Money often costs too much– Ralph Waldo Emerson
We believe the short answer is ‘No’.
When you follow the money trail, it becomes apparent the debate about decentralized versus Central Bank Digital Currencies (CBDC) is more about the Fractional Reserve Banking system, and possible alternatives. This discussion extends beyond cryptocurrencies, and includes facilitation of trades in government debt securities under the current market structure which is still heavily reliant on the investment banks.

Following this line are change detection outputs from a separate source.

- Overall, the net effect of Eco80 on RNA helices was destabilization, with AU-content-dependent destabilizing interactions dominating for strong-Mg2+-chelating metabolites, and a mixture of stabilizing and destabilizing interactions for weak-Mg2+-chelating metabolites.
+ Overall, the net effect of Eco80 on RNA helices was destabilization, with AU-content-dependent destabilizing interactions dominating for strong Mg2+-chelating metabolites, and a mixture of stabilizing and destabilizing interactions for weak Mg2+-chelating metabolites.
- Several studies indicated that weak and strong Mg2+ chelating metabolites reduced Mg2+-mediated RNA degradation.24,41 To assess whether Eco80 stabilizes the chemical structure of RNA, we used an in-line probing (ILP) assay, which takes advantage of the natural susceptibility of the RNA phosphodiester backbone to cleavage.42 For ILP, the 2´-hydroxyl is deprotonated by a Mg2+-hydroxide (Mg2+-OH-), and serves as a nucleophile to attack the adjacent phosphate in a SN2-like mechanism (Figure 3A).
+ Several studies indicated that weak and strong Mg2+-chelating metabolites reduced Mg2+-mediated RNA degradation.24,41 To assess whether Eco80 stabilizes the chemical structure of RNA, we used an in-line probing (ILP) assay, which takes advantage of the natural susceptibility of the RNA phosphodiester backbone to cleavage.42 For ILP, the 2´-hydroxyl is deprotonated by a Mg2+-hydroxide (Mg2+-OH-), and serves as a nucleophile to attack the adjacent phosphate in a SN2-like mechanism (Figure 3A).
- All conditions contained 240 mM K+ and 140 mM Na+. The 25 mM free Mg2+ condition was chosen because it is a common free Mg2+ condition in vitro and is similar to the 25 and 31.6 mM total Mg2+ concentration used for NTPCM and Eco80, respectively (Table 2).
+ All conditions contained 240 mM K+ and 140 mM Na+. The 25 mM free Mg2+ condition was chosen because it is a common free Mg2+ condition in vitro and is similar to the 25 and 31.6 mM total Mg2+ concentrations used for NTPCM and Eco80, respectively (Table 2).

The challenge Central Bankers face is to (successfully) launch a new CDBC without undermining the confidence and integrity in the status quo. Who wants to be the first to bring a bull into the china shop? After you… Janet Yellen to her Chinese and Russian counterparts.

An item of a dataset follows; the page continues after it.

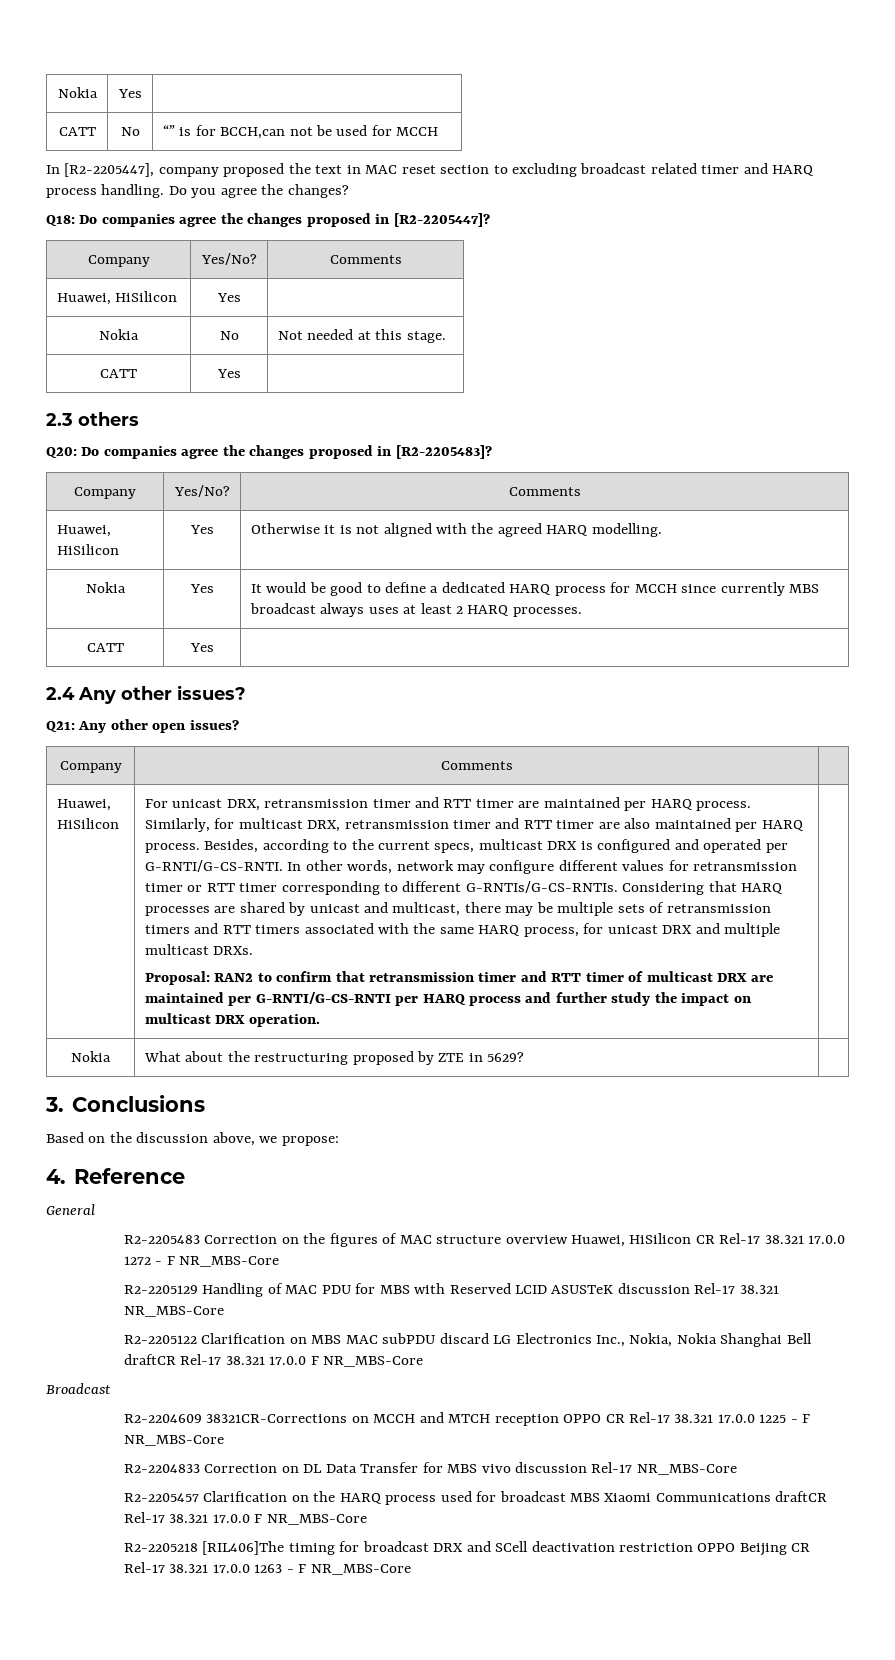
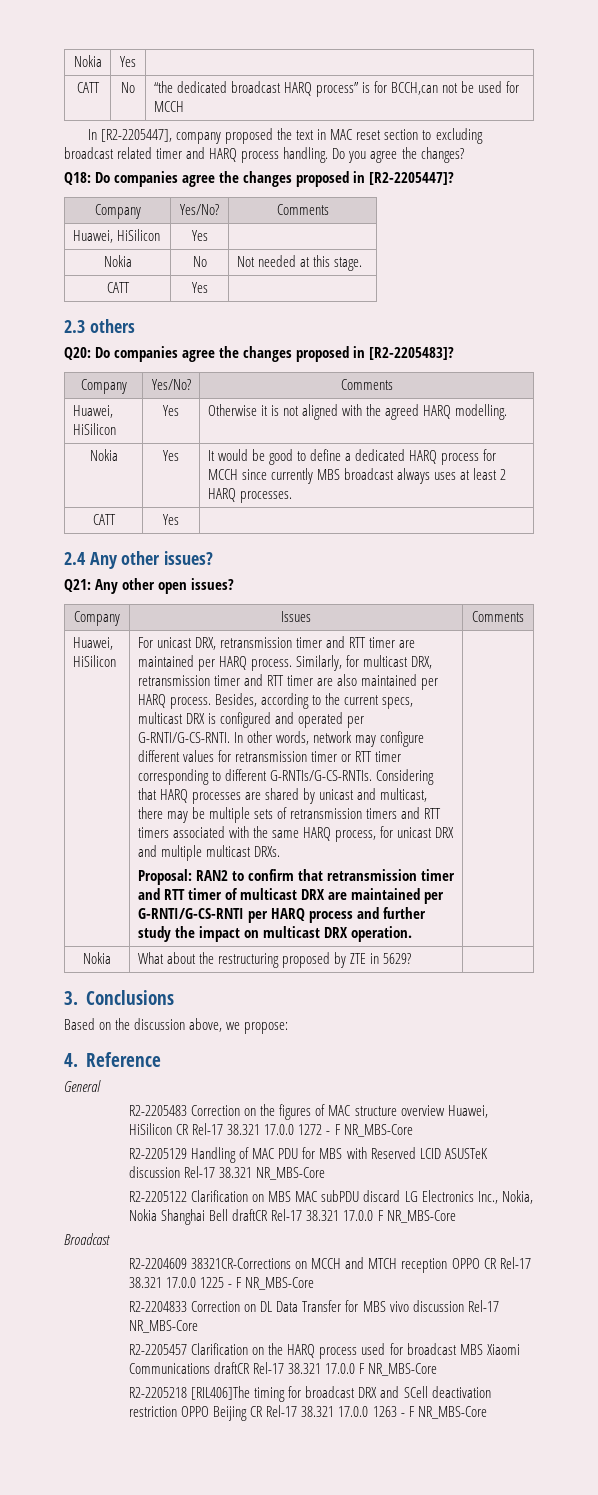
- CATT | No | “” is for BCCH,can not be used for MCCH
+ CATT | No | “the dedicated broadcast HARQ process” is for BCCH,can not be used for MCCH
- Company | Comments |
+ Company | Issues | Comments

Let’s set aside the price moves and personalities which often cloud the polarizing debate around cryptocurrencies. Here are some points to consider in shaping our views:
- Most people in the world have yet to let go of the steering wheel on their daily work commute, or purchase their first digital asset. In the future this will be true for a minority of people. Nonetheless, long standing views on the outlook for Tesla shares, or Bitcoin, are difficult to sway either way.
- The market capitalization of Bitcoin is half that of Apple, Inc. Yet, public interest in Bitcoin is far greater than Apple.
- Today, a bank balance is represented by a numerical entry into a highly-secured, centralized, MySQL/Oracle type database. Better or worst than the blockchain?
- Existing payment methods (Fedwire, CHIPS, SWIFT) and facilitation of cross border payments is universally not well understood to make objective comparisons with newer alternatives.
- The current CBDC proposals and trial projects in China (and Russia) are more like an iteration of existing US controlled payment methods, rather than digital innovation and cryptography.
- The prospects for widespread adoption of CDBCs is unlikely to gain traction within the private sector without the equity incentives offered by decentralized autonomous organization (DAO). Past examples of centrally managed digital currencies (such as Telegram’s) have failed to get off the ground.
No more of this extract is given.